Decidió visitar a sus padres. Antes de abrir la puerta de calle, miró para todos lados. Eran las cuatro de la tarde y la noche había caído, cuando una especie de neblina cubría la cuadra entera. La gente caminaba sin inquietarse por la repentina oscuridad, pero ella sí se preguntaba por qué habría anochecido tan temprano. Volvió a apartar el pensamiento y entró.

Subió las escaleras peldaño a peldaño y, al doblar hacia el segundo tramo, vio la puerta del primer piso abierta de par en par. Esto también le llamó la atención; sus padres no solían ser tan descuidados. Mientras ascendía pensando en qué podría estar pasando, quiso apartar el pensamiento, pero en vez de irse, se instaló.

Tres veces había notado rarezas en el aire; tres situaciones que no encajaban la llevaron a cuestionarse la verosimilitud de lo que estaba vivenciando. 
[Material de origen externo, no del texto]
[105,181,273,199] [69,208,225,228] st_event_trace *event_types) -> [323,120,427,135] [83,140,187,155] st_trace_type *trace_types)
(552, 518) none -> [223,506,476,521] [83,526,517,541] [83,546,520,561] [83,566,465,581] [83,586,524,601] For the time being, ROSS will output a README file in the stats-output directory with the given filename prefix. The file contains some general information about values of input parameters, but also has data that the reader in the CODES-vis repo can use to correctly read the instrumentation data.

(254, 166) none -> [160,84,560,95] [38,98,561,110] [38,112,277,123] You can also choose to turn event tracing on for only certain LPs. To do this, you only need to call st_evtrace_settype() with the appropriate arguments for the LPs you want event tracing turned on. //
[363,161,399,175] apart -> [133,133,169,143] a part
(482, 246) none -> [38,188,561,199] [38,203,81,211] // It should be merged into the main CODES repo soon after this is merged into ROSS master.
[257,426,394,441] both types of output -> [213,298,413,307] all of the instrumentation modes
Entonces expresó en voz alta aquello que pasó por su cabeza:

—¿Y si estoy soñando?

En sus prácticas de meditación había aprendido algunos trucos para saber en qué realidad se encontraba. Decidió aplicar el primero; después de todo, si nada ocurría, tomaría otro tipo de recaudo.
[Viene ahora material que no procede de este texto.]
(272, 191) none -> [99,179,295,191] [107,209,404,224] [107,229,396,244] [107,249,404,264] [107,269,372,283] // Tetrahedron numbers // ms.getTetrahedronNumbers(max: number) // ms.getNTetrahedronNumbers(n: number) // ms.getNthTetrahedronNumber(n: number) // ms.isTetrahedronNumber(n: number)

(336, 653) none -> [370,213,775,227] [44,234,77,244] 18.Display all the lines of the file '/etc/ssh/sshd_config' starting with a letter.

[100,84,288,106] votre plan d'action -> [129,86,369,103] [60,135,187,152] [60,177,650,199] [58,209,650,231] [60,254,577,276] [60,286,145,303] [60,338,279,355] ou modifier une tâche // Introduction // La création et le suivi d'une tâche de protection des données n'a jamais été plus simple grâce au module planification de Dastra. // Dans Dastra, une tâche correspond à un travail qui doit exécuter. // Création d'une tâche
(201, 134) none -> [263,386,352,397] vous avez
—Si esto es un sueño, entonces puedo volar —se dijo y dio un salto que la hizo atravesar, levitando, la puerta abierta.

Sofía aún no podía creer lo que ocurría. Era la primera vez que experimentaba un sueño lúcido, uno en el cual su conciencia se despertaba mientras que su cuerpo continuaba dormido. Así y todo, necesitaba terminar de asegurarse de que en verdad estaba soñando, por lo que puso en práctica el segundo truco.
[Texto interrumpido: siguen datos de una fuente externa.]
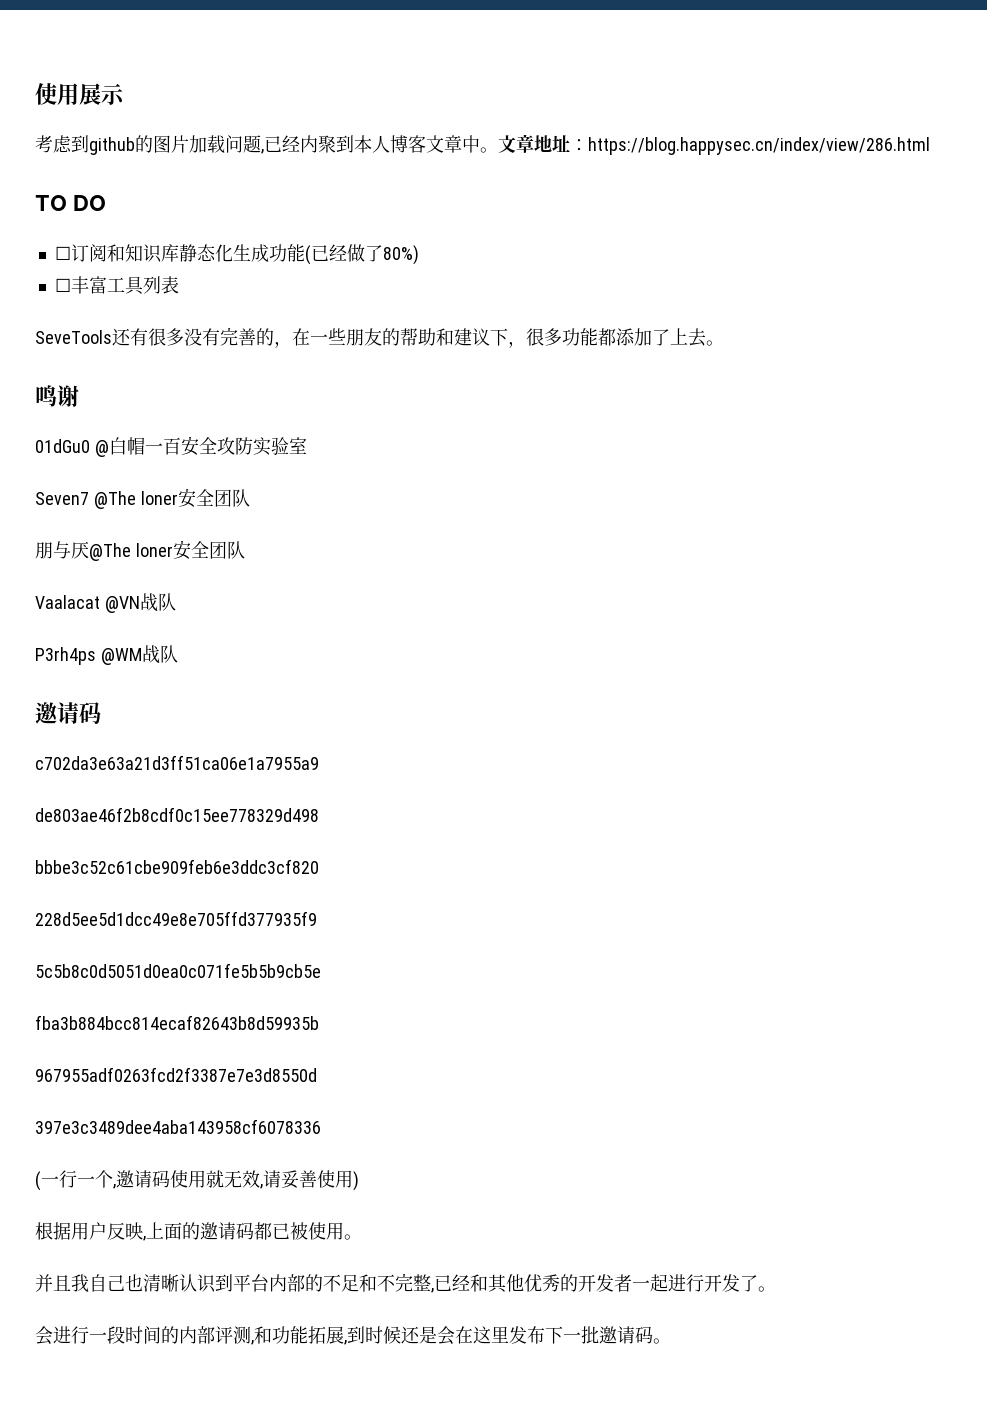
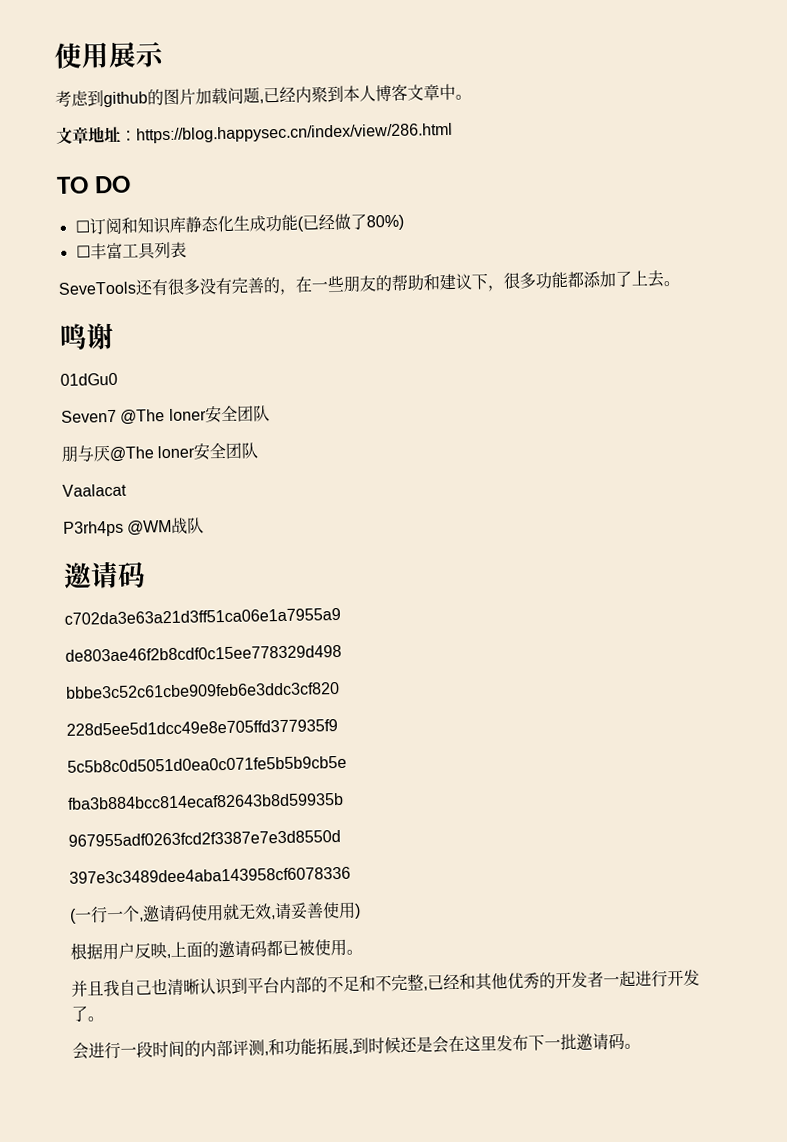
(498, 150) none -> (472, 97) //
[94,436,307,457] @白帽一百安全攻防实验室 -> (118, 379) none
[104,593,176,613] @VN战队 -> (127, 490) none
Levantó la mano izquierda a la altura de los ojos y se miró la palma. Extendió el dedo meñique y, con la otra mano, tomó su extremo entre los dedos índice y pulgar. Tiró. Si el dedo se quedaba en su sitio, estaría en la vigilia, pero su meñique no solo se estiró hasta el triple de su largo sino que también comenzó a brillar.

—Bien, estoy soñando —dijo, maravillada. Esto le daba oportunidades infinitas, siempre y cuando ningún agente externo lograra despertarla—. Ahora que estoy consciente en el plano astral, puedo ir adonde quiera.

Avanzó paso a paso por la casa, sin prestar atención a los muebles que colgaban desde el techo y con un solo objetivo: abrir la puerta de la única habitación cerrada, sabiendo que, al hacerlo, encontraría la respuesta a sus inquietudes. Sin dejar que su mente se distrajera, apoyó la mano sobre el picaporte y, con extremo cuidado, lo giró.

En la vigilia habría encontrado una habitación luminosa y repleta de cachivaches, pero en el plano onírico entró por un largo pasillo con ventanas, cuya luz intermitente le recordó a una situación vivida hacía tan solo unos meses. El sabor metálico volvió a acudir a la boca, y fue entonces que recordó dónde y cuándo había vivido esa experiencia.

Estaba en el hospital; la noche del diluvio. Si avanzaba un poco más, llegaría a la habitación de la vieja Ruiz Díaz, momentos antes de que la luz se cortara en todo el barrio y que ambas se cruzaran en el pasillo.

Decidió ir a su encuentro; esta vez era ella la que flotaba. Avanzó con los pies en punta, liviana, como si ni la panza ni ella pesaran. Al llegar a la puerta de la habitación, vio a Rosalía sentada frente a la ventana, disfrutando de la tormenta. Sofía se preguntó qué estaría observando, a pesar de su ceguera.